TASK GOAL:
Copy out only the span from the line with "- Completed This" to the end of the data, both ends kept, word for word.

GIVEN INFORMATION:

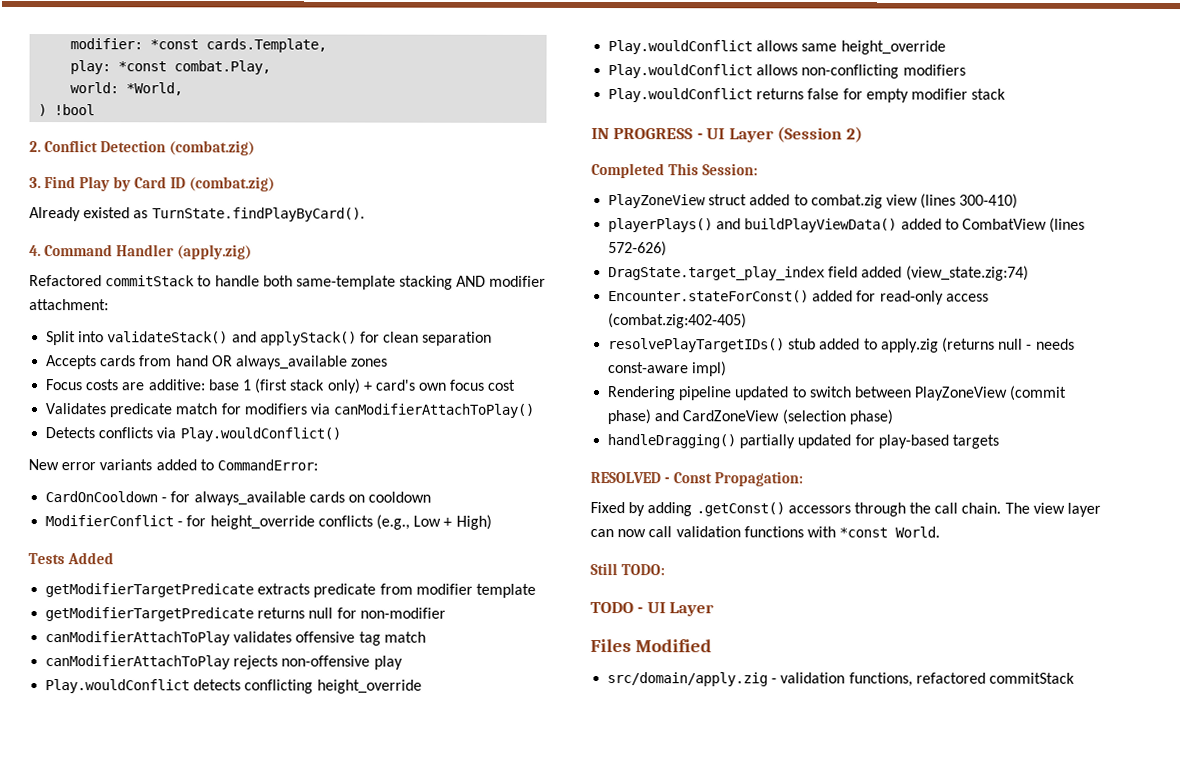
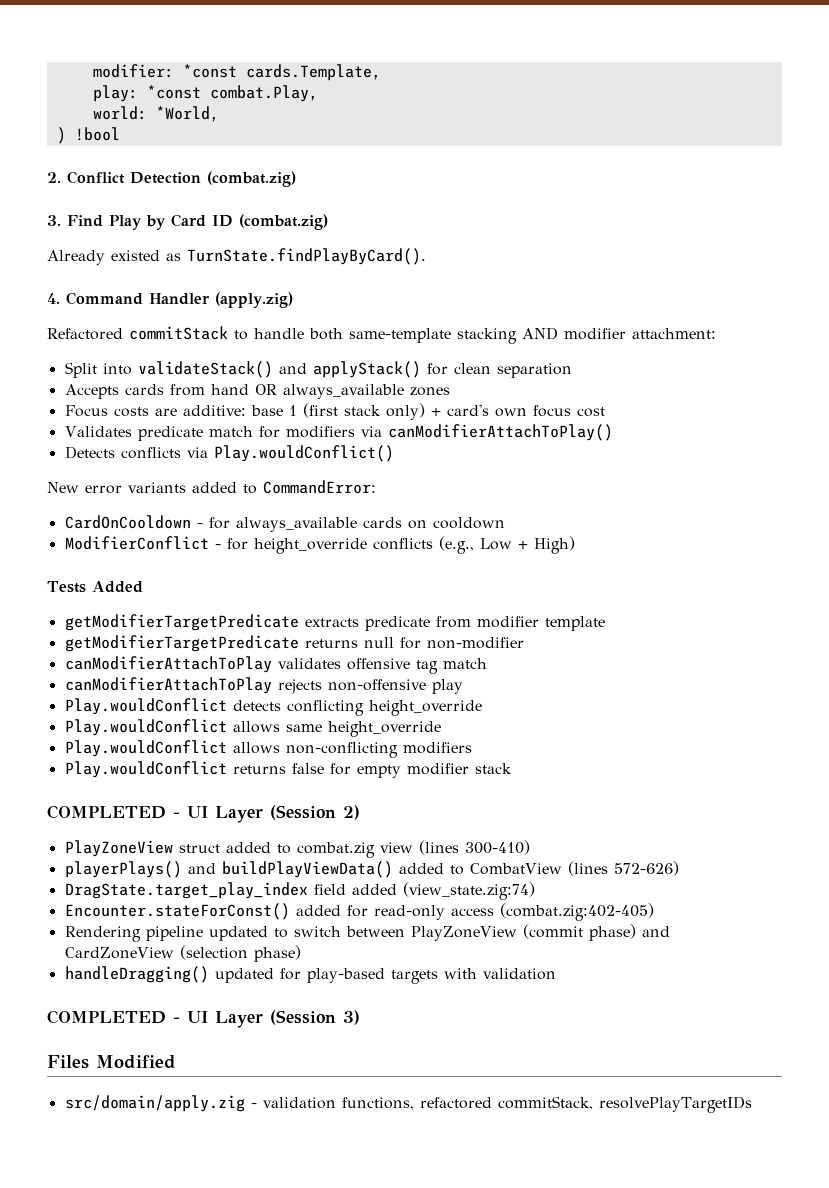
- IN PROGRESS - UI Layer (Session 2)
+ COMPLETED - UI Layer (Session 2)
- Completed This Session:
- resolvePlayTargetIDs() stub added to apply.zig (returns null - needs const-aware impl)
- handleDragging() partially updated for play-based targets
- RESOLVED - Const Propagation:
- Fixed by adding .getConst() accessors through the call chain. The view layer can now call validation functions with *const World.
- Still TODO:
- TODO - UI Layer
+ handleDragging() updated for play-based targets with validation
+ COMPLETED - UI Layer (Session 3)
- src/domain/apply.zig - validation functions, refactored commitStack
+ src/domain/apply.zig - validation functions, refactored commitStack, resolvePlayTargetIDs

WRITTEN RESPONSE:
- Completed This Session:
- resolvePlayTargetIDs() stub added to apply.zig (returns null - needs const-aware impl)
- handleDragging() partially updated for play-based targets
- RESOLVED - Const Propagation:
- Fixed by adding .getConst() accessors through the call chain. The view layer can now call validation functions with *const World.
- Still TODO:
- TODO - UI Layer
+ handleDragging() updated for play-based targets with validation
+ COMPLETED - UI Layer (Session 3)
- src/domain/apply.zig - validation functions, refactored commitStack
+ src/domain/apply.zig - validation functions, refactored commitStack, resolvePlayTargetIDs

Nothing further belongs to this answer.